Her mouth fell open.
"My recommendation is to put her down," I said.
She studied the floor a moment before coming back to me. "But… but she's happy. She's a happy baby. I'm not putting her down."
"Miss—I'm sorry, what is your name?" I asked.
"Samantha. Diaz."
"Miss Diaz, one of two things is going to happen here. She will become impacted, she will suffer, and she will die. Or she will get an infection, she will suffer, and she will die. Even with the surgery, the prognosis is guarded at best. She'll need round-the-clock care until she's recovered—"
"I work from home. I can do that."
"There's often further complications that will require additional investment. If you're not able to or interested in getting her the surgical procedure, I strongly recommend euthanasia."
She clutched the kitten to her breast. "I can't."
"So you'd like the referral to the surgeon?"
"I don't have that kind of money. Is there a rescue that could help?"
"It's kitten season," I said. "The rescues are inundated. And they can save a hundred kittens with the funds it would take to maybe save this one. You could certainly reach out to a few and ask, but I think it's unlikely they'll be able to help. I recommend putting her down," I repeated. "Immediately. Before she's in pain. Do you have any more questions for me? If not, I can give you some time to say goodbye."
She stared at me. "I will not be putting this cat down."
Maybe the knee-jerk annoyance I felt was an overreaction. Maybe it was just the end of a rough day at the end of a very long week and I was already frustrated by the dog situation from earlier, but I couldn't contain my irritation.
I crossed my arms. "Why bother to come ask for my expertise if you don't intend to take my advice?"
She blinked at me. "There have to be other options—"
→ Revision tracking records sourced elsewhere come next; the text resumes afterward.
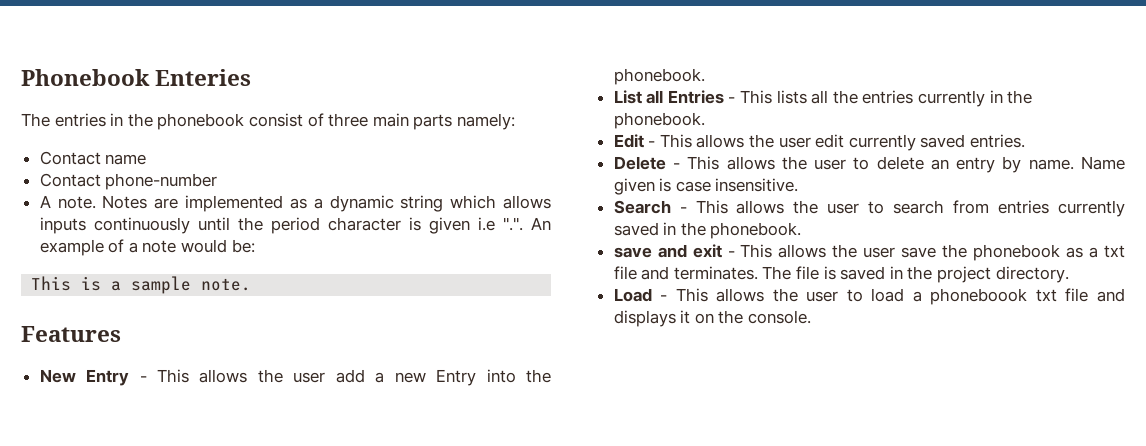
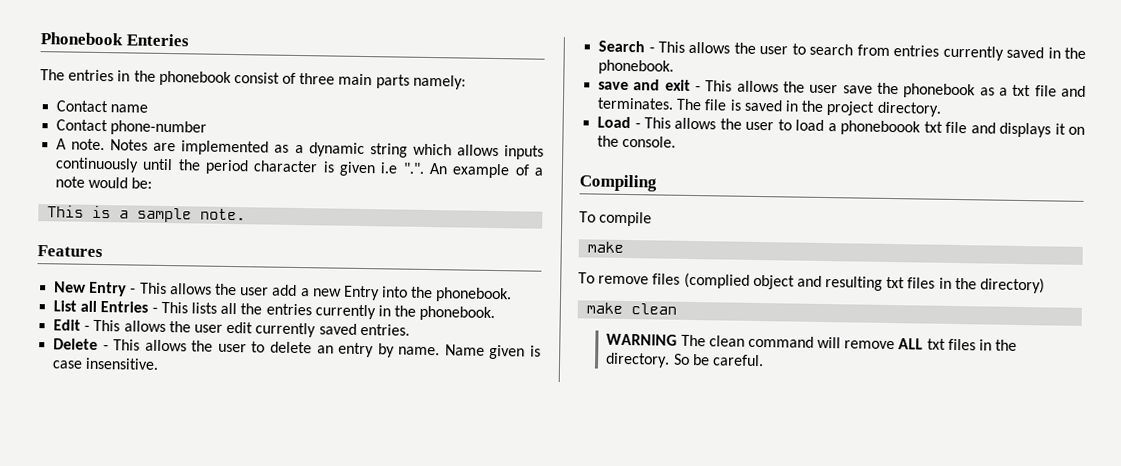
+ Compiling
+ To compile
+ make
+ To remove files (complied object and resulting txt files in the directory)
+ make clean
+ WARNING The clean command will remove ALL txt files in the directory. So be careful.

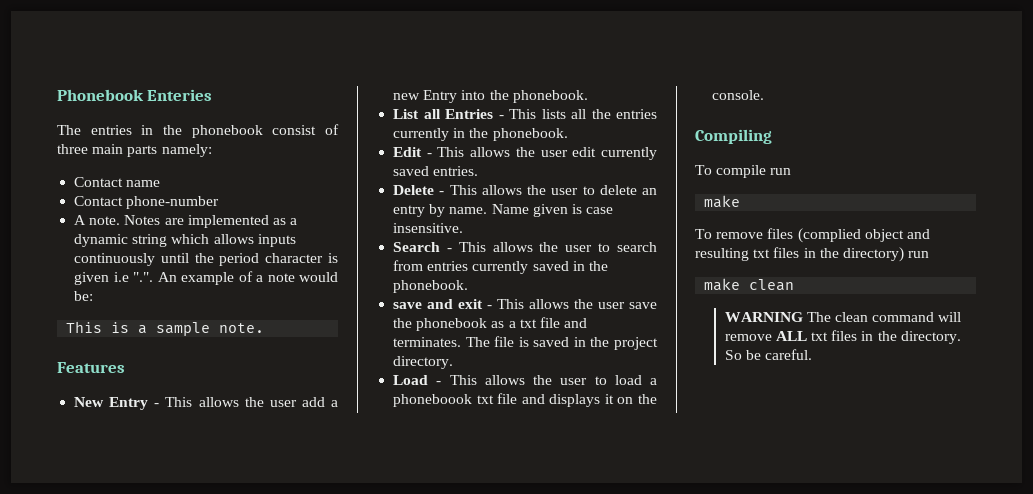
- To compile
+ To compile run
- To remove files (complied object and resulting txt files in the directory)
+ To remove files (complied object and resulting txt files in the directory) run

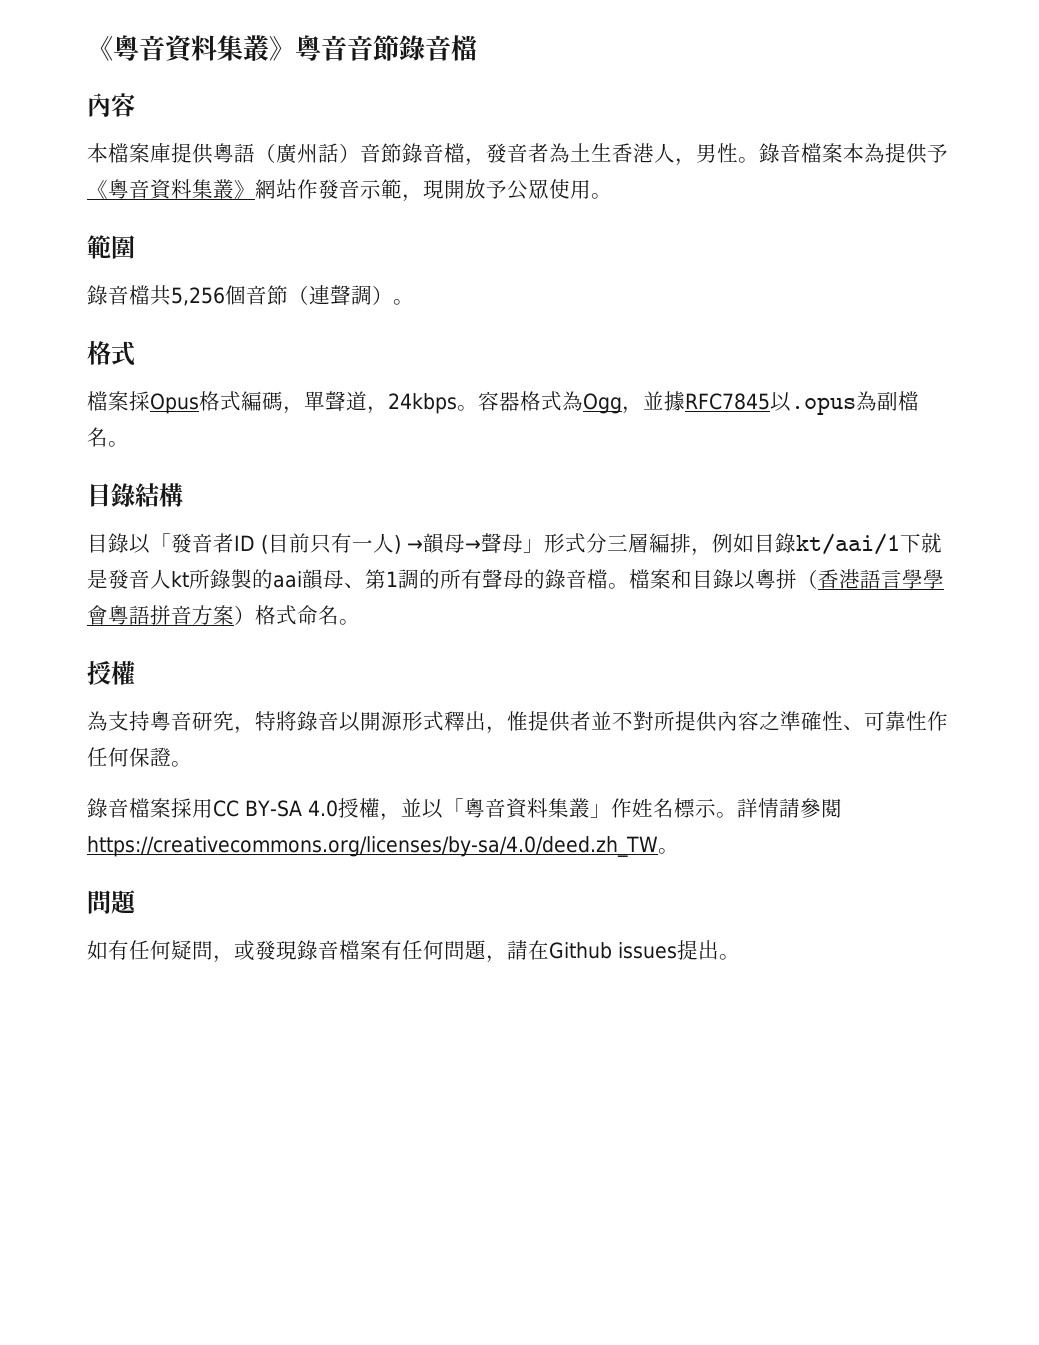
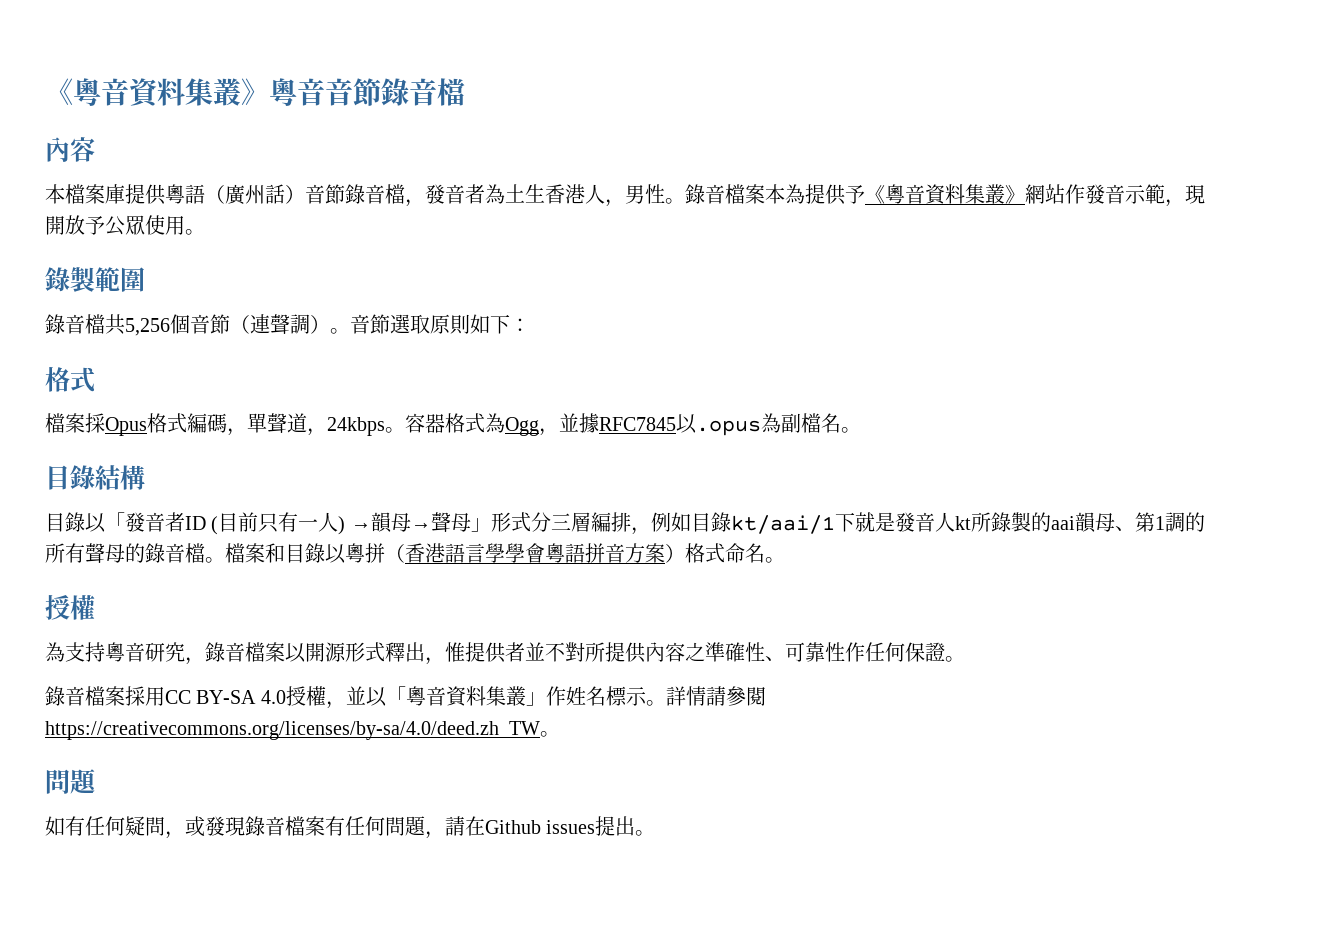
- 範圍
+ 錄製範圍
+ 音節選取原則如下：
- 為支持粵音研究，特將錄音以開源形式釋出，惟提供者並不對所提供內容之準確性、可靠性作任何保證。
+ 為支持粵音研究，錄音檔案以開源形式釋出，惟提供者並不對所提供內容之準確性、可靠性作任何保證。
"There aren't. So what is your plan?"
"I… I don't know…"
"So it's the suffering then. Got it."
She gawked at me. I didn't care.
I had seen every evil known to man walk through these doors but most of all I was tired of the selfishness and general stupidity I witnessed on a daily basis. The animals that should live, they want to put down, the ones who will suffer, they want to keep alive. They neglect and abuse them, they don't spay and neuter so the shelters overflow, they dump them, get tired of the responsibility, and abandon them. Well-intentioned stupidity is still stupidity. She was going to prolong this animal's misery. I hated it and for some reason I also hated that it lowered my opinion of her. I think out of everything, that was bothering me the most.
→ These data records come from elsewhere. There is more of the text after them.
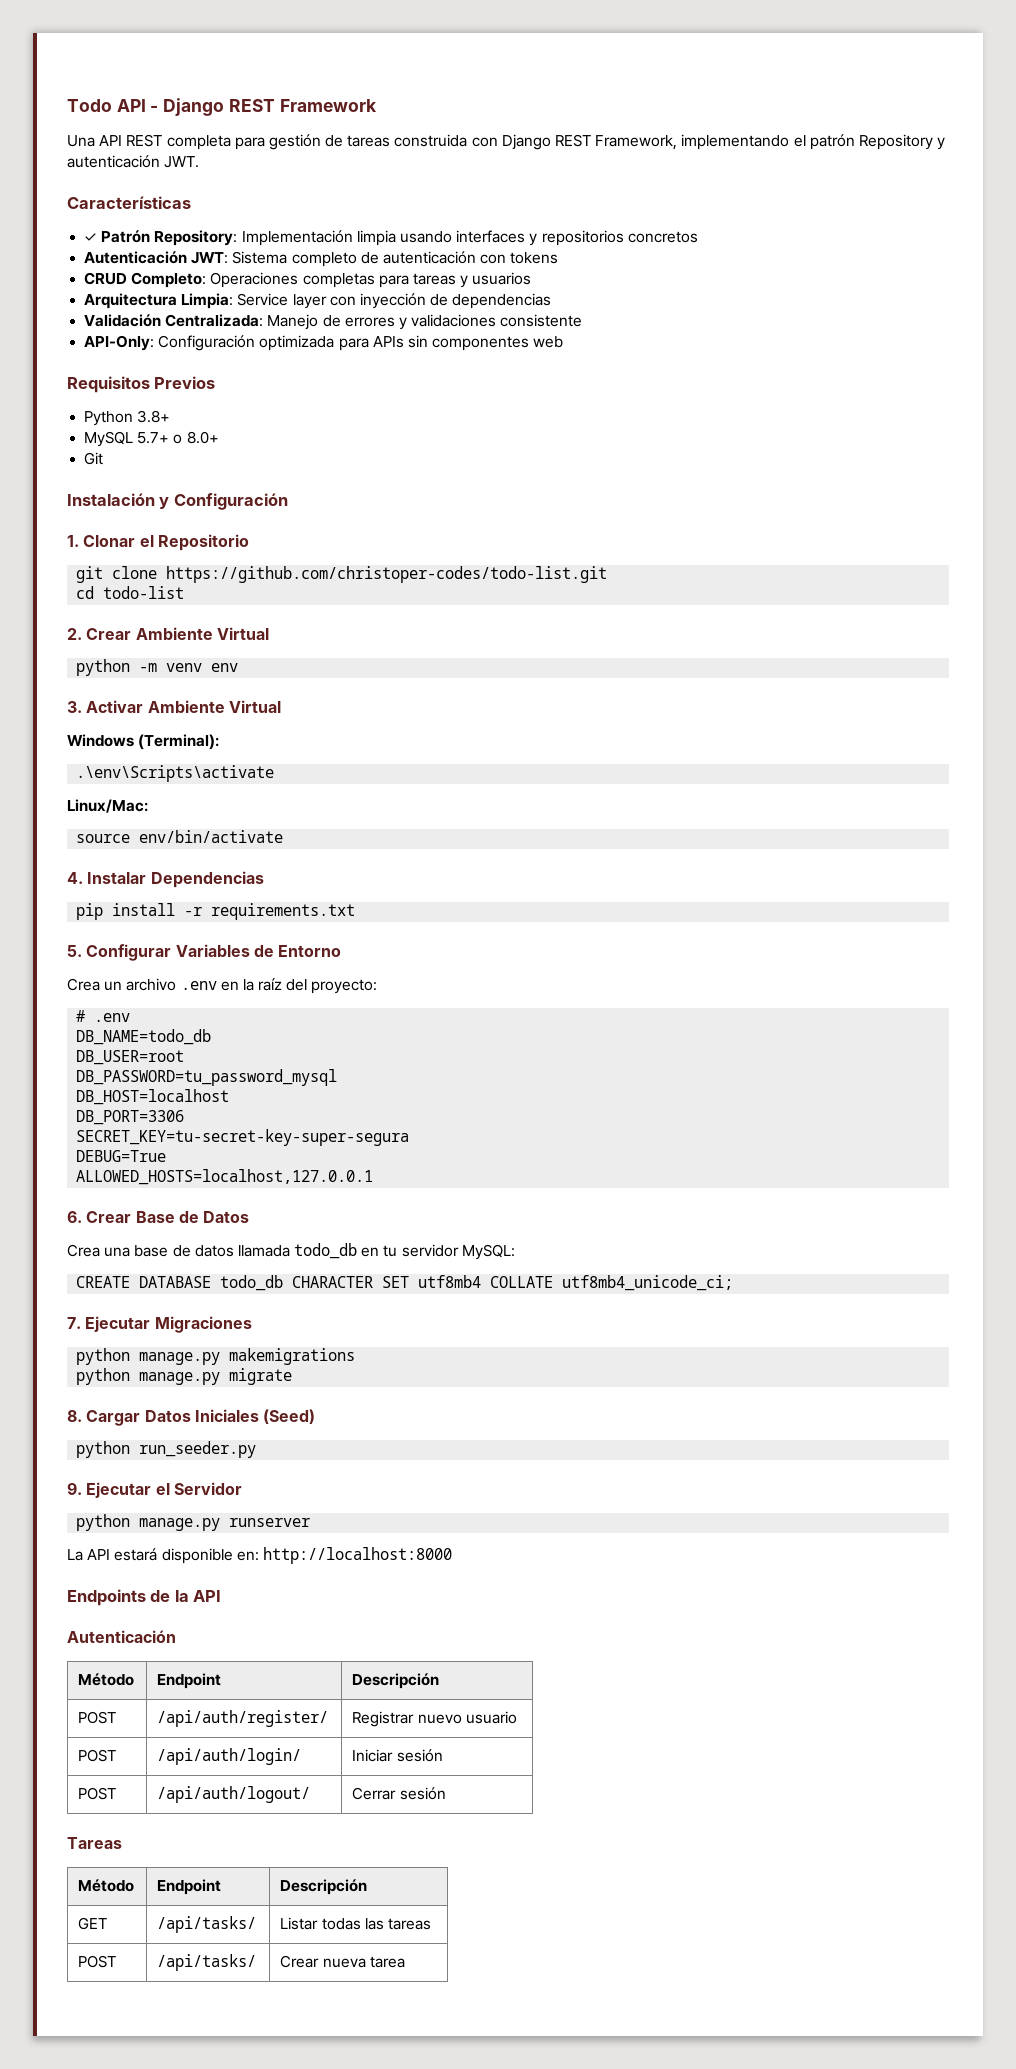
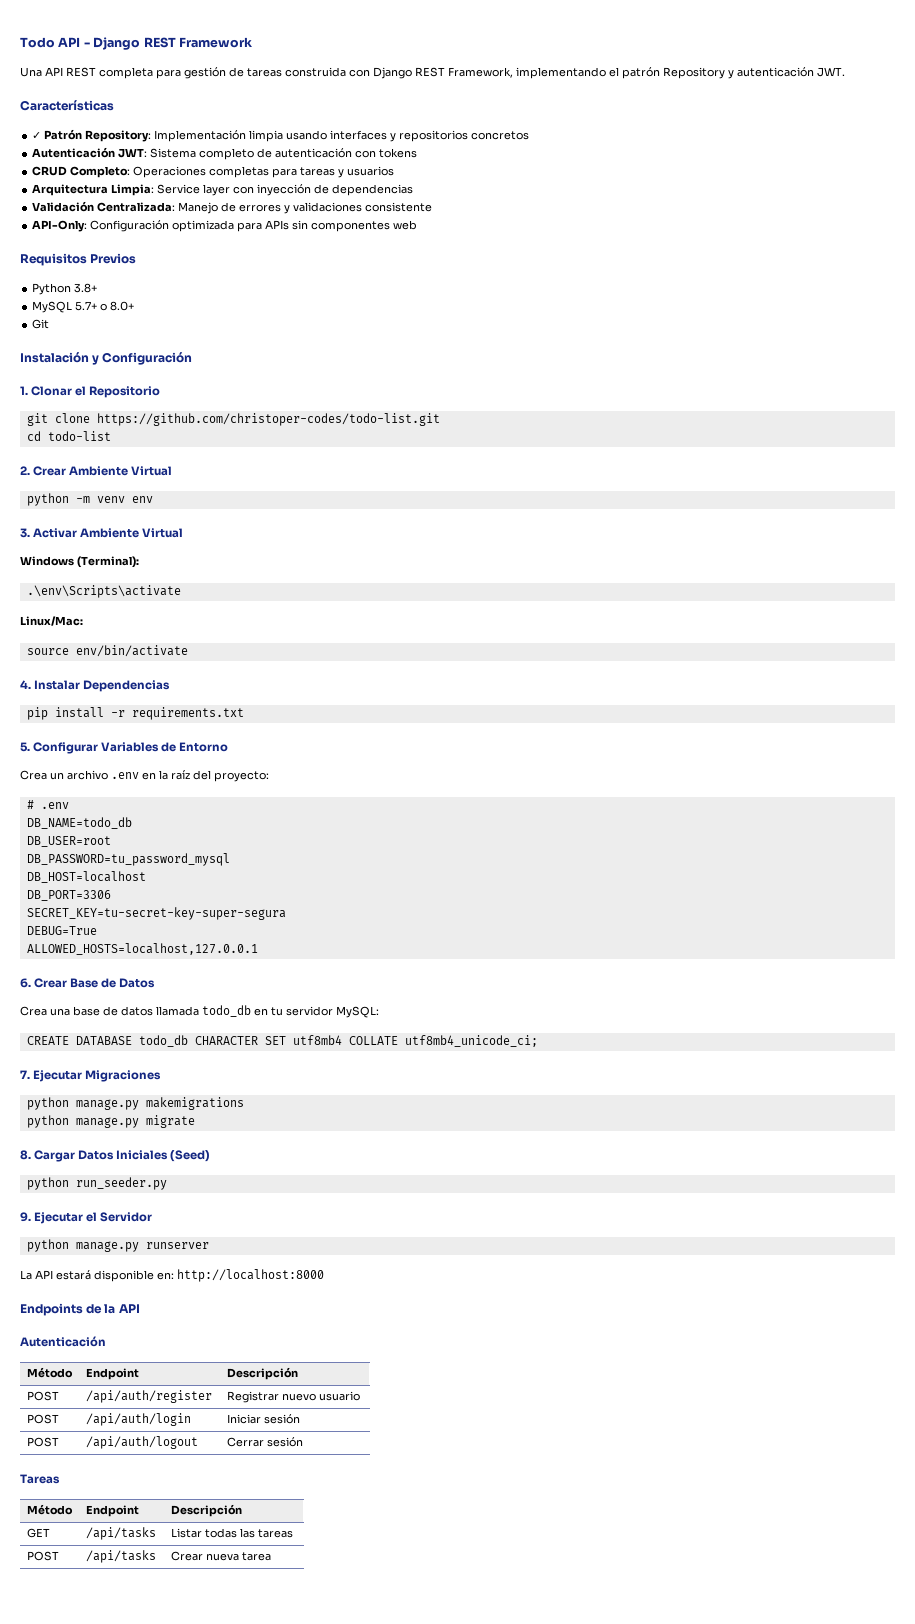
- POST | /api/auth/register/ | Registrar nuevo usuario
+ POST | /api/auth/register | Registrar nuevo usuario
- POST | /api/auth/login/ | Iniciar sesión
+ POST | /api/auth/login | Iniciar sesión
- POST | /api/auth/logout/ | Cerrar sesión
+ POST | /api/auth/logout | Cerrar sesión
- GET | /api/tasks/ | Listar todas las tareas
+ GET | /api/tasks | Listar todas las tareas
- POST | /api/tasks/ | Crear nueva tarea
+ POST | /api/tasks | Crear nueva tarea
"Anything else?" I asked. "Or are we done?"
Her eyes flashed. "Has anyone ever told you your bedside manner could use some work?"
"As a matter of fact, they have," I said. I pushed off the exam table. "Let me know when she stops eating, her stomach distends, and she's in enough agony for you to make the hard choices that come with pet ownership."
I walked out.
She followed me.
"What makes you think that I can't fundraise this money?" she said to my back.
I scoffed. "Human nature?" I said, handing a wide-eyed Maggie the tablet on my way to the office.
"People are inherently good," she said after me. "They want to help."
I turned and pinned her with a stare. "People are inherently assholes."
"Yeah?" she said. "Well, so are you."
She stood there, her cheeks pink, the kitten's head poking out of the top of her cleavage. Sexy.
I don't know why that's what I thought of in this moment, but sexy was all I could process.
"Fair enough," I said.
I went to my office and closed the door.